Lower calyx puncture site is approximately 1 cm lower and 1 cm inwards from the 12th rib tip
Under fluoroscopy guidance the puncture needle is placed on the skin along and in alignment with the target calyx axis. Immediately we set the first level of kidney access (coronal). Furthermore, aligning the access line with the infundibulum also allows the most efficient use of a rigid nephroscope and decreases the need for excessive torque on the rigid instruments, which may cause renal trauma and bleeding. The puncture line orientation towards the target calyx is easily performed simply by moving the fluoroscopy unit. The (continuous or in only two positions with increasing experience of the surgeon) change of the fluoroscopy unit position from the vertical to the lateral level gives in a two-dimensional image the correct position of the puncture needle towards the target calyx (Fig. 43.2).

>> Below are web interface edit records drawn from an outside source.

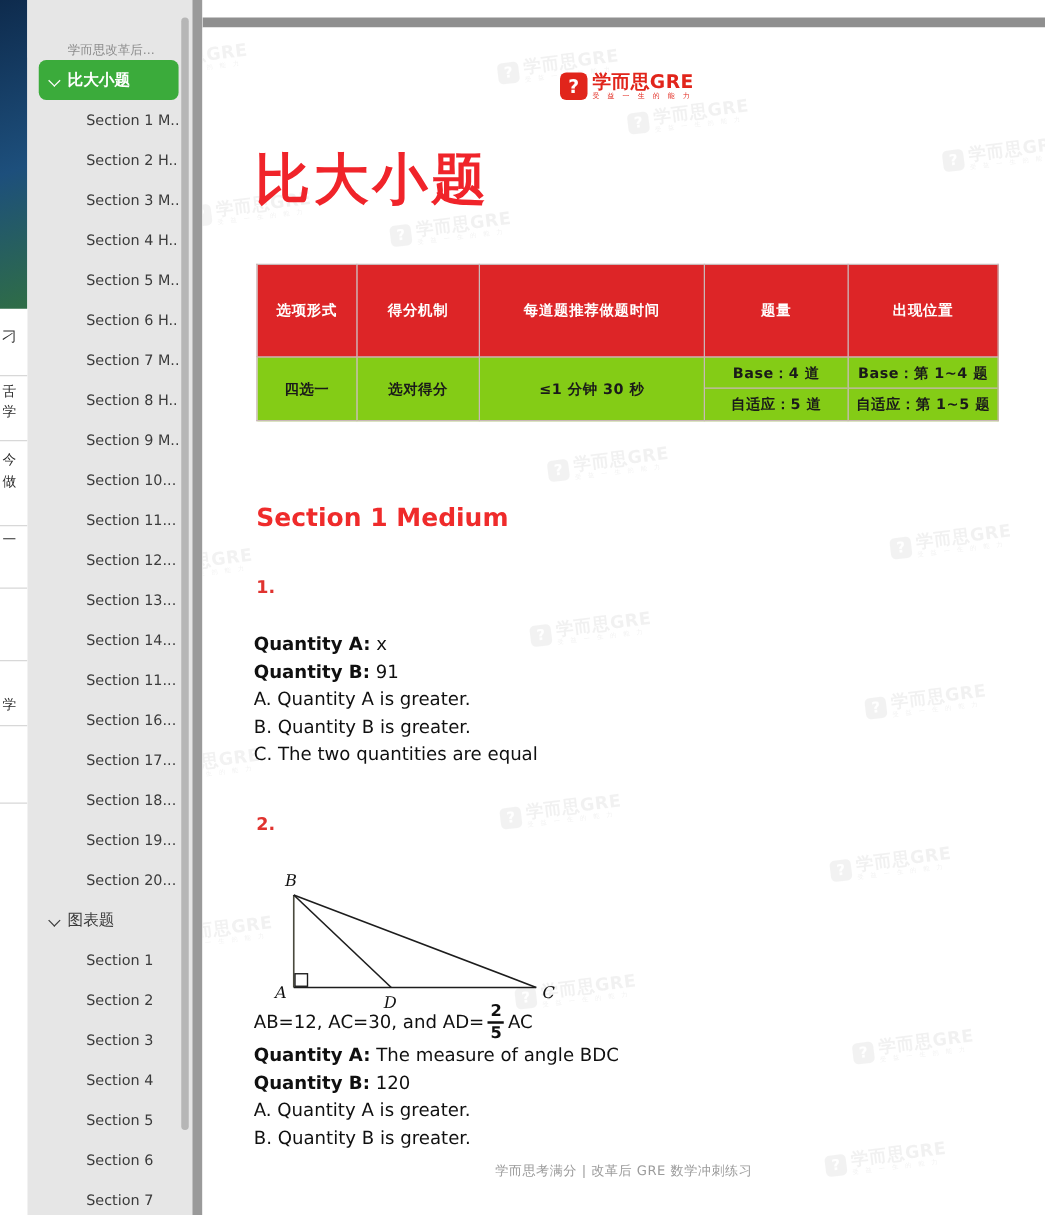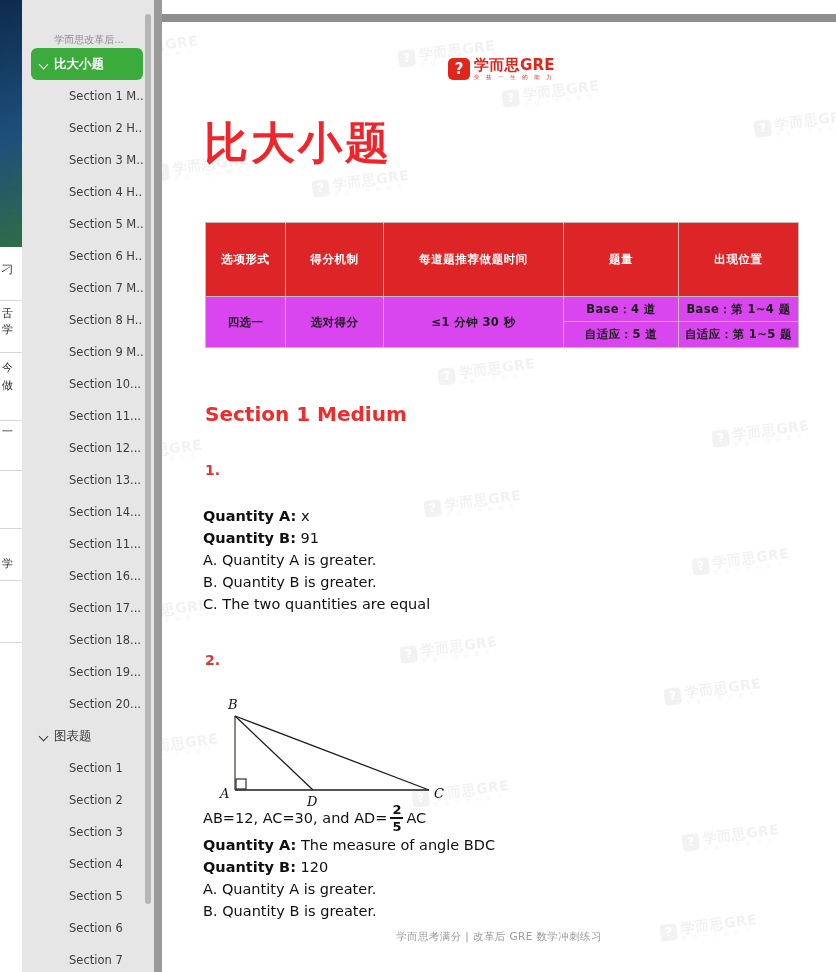--- a/index.html
+++ b/index.html
@@ -147,7 +147,7 @@
 
   
   .info-table {
-    position: absolute; left: 43px; top: 200px; width: 593px;
+    position: absolute; left: 43px; top: 189px; width: 593px;
     border-collapse: collapse; table-layout: fixed;
   }
   .info-table th {

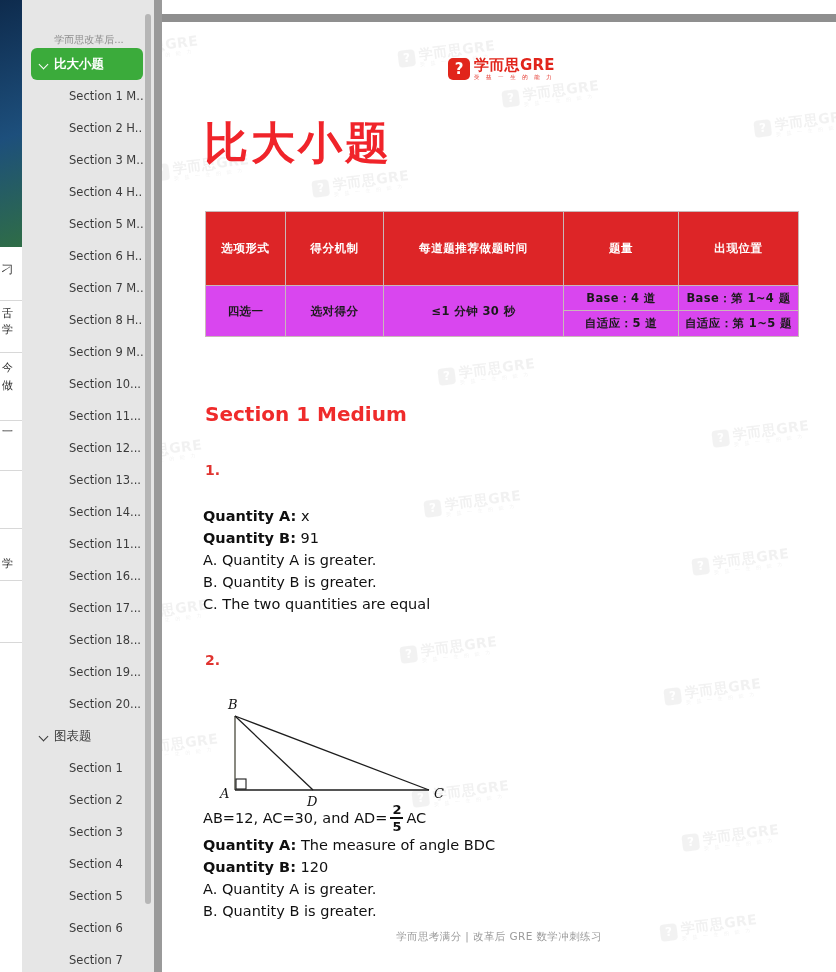--- a/index.html
+++ b/index.html
@@ -156,7 +156,7 @@
     font-family: "DejaVu Sans", sans-serif; letter-spacing: .6px;
   }
   .info-table td {
-    background: #d946ef; color: #1a1a1a; font-size: 11.5px; font-weight: 600;
+    background: #84cc16; color: #1a1a1a; font-size: 11.5px; font-weight: 600;
     height: 50px; text-align: center; border: 1px solid #c9b8b8;
     font-family: "DejaVu Sans", sans-serif; letter-spacing: .4px;
   }

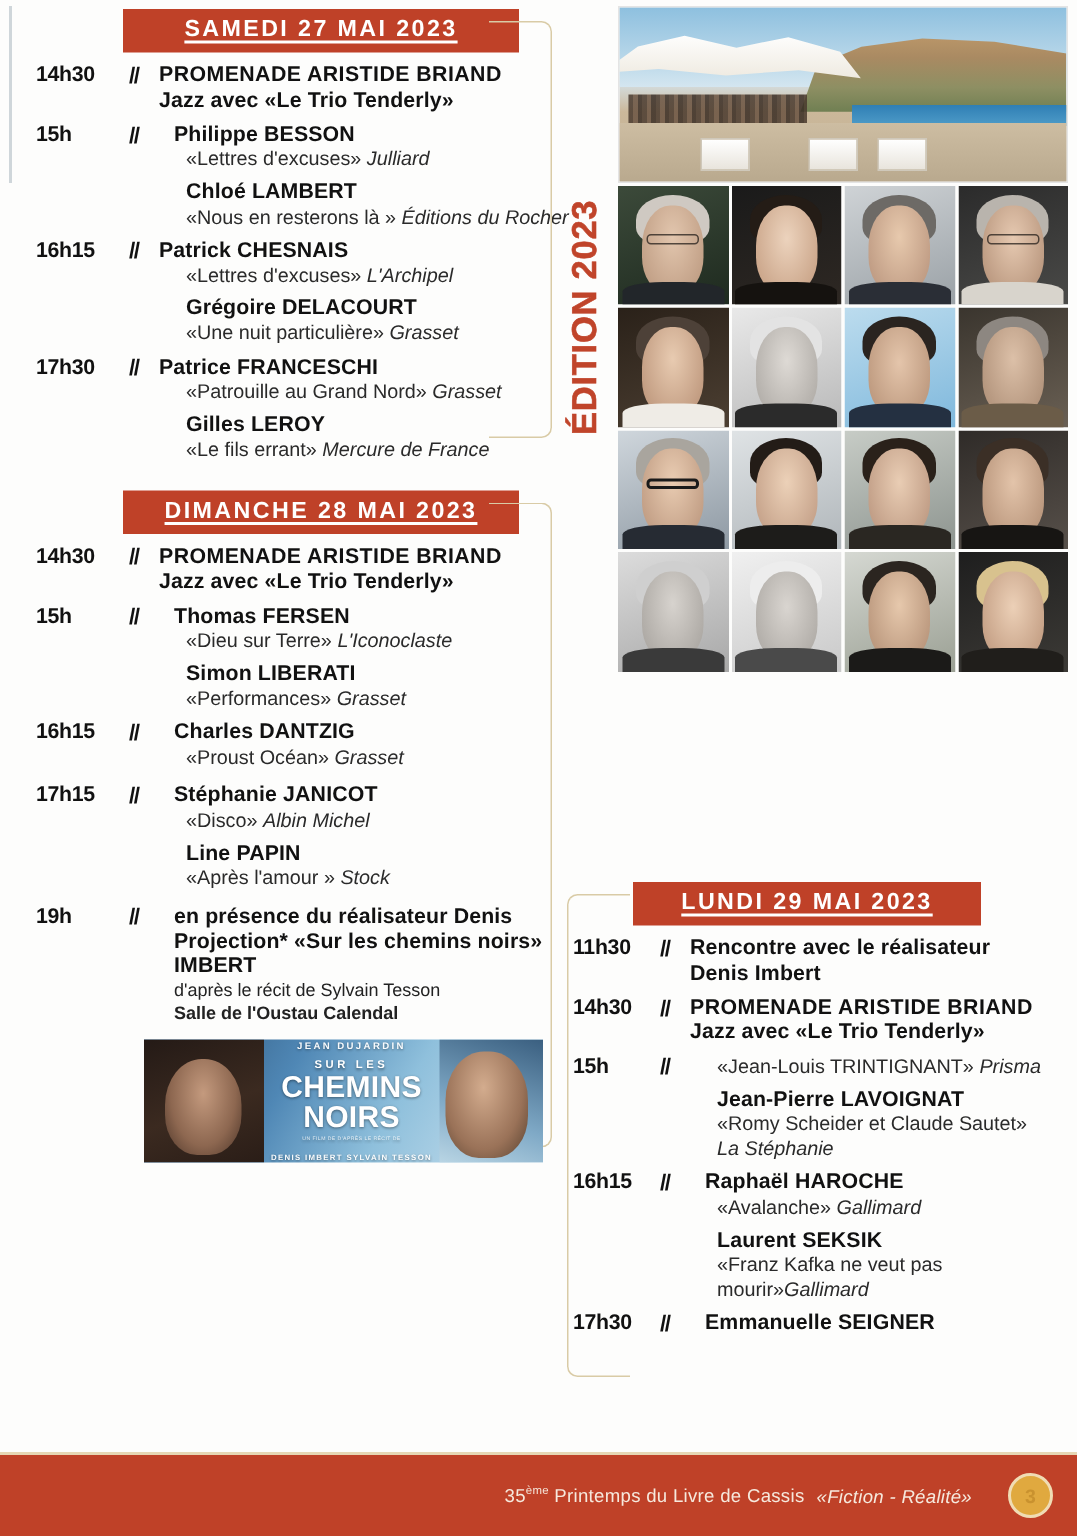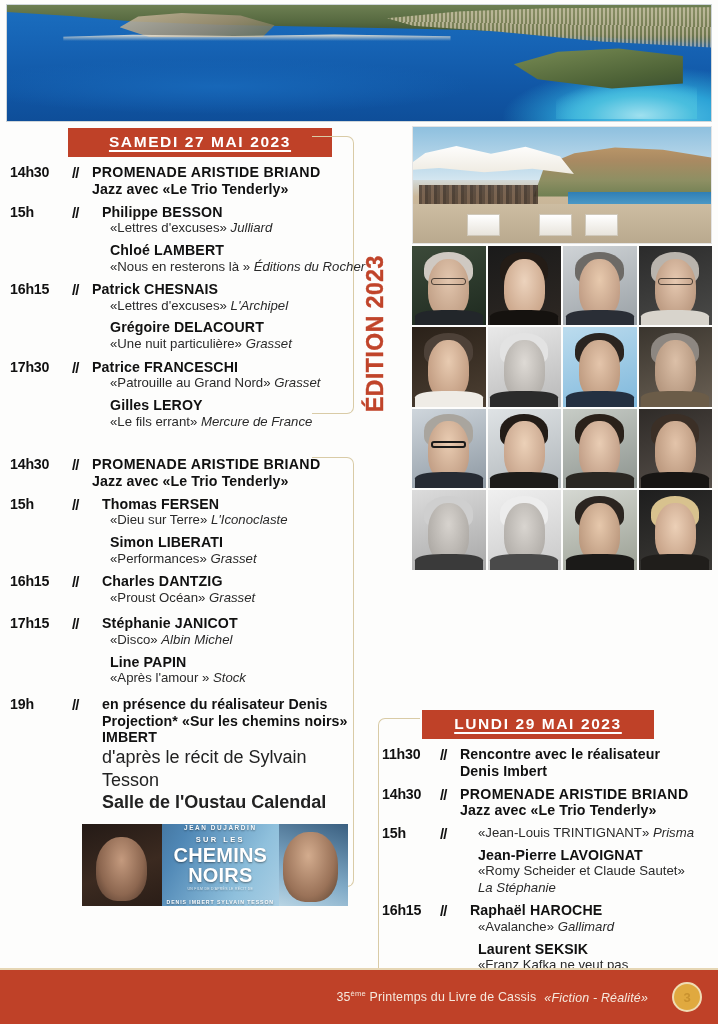--- a/index.html
+++ b/index.html
@@ -13,7 +13,7 @@
     position: relative;
     width: 718px; height: 1024px;
     background: #fdfdfc;
-    display: flex; flex-direction: column;
+    display: flex; flex-direction: row;
   }
 
   

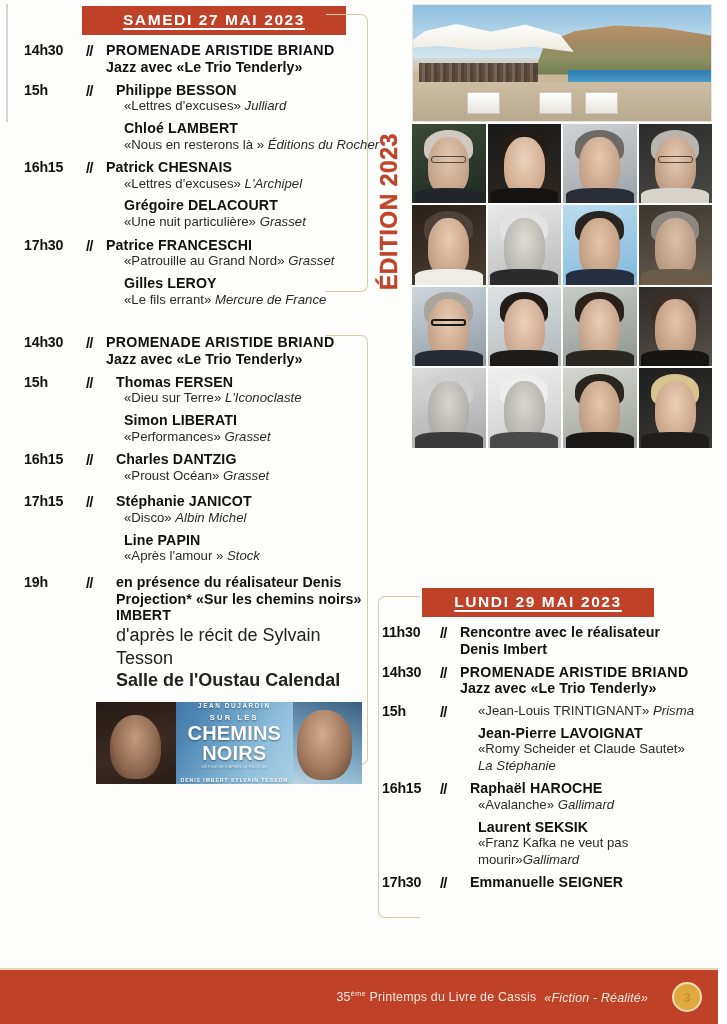--- a/index.html
+++ b/index.html
@@ -369,6 +369,7 @@
 
       <div class="daybar-wrap">
         <div class="bracket right-open" style="left:302px; top:8px; width:42px; height:430px;"></div>
+        <div class="daybar left-pad">DIMANCHE 28 MAI 2023</div>
       </div>
 
       <div class="sched">

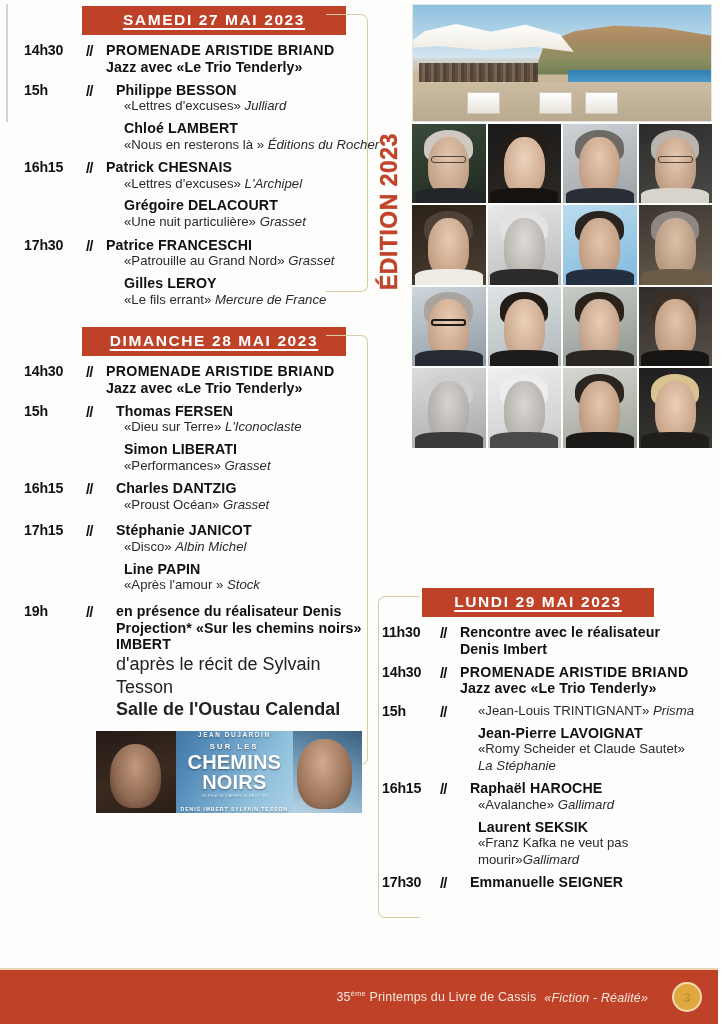--- a/index.html
+++ b/index.html
@@ -135,7 +135,7 @@
     font-size: 13.2px; color: #2a2a2a; line-height: 1.25;
   }
   .ev-sub em { font-style: italic; }
-  .ev-note { font-size: 18px; color: #222; line-height: 1.25; }
+  .ev-note { font-size: 12px; color: #222; line-height: 1.25; }
   .ev-note.b { font-weight: bold; }
   .indent1 { padding-left: 10px; }
   .indent2 { padding-left: 18px; }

Alignment of puncture needle with the long calyceal axis and its perpendicular projection
Tip : The ideal puncture plane is determined between the long calyceal axis and its perpendicular projection, while it is a direct, straight path to the renal pelvis as well the least traumatic.
With fluoroscopy unit placed vertical (sagittal plane or parallel to the puncture line) the movement of the needle is adapting our inward-outward direction, i.e. moving left–right. We define in this way the second level of puncture (transverse) (Fig. 43.3).
Fluoroscopy unit placed vertical. Needle movement is adapting our inward -outward direction, i.e. moving left–right
Needle axis and calyceal axis should carefully maintain a constant relationship. With fluoroscopy unit in a lateral position (30° towards the surgeon–side to the line of puncture) the movement of the needle fits in our cranial–caudal axis that moves up and down. We define in this way the third level of puncture (sagittal) (Fig. 43.4).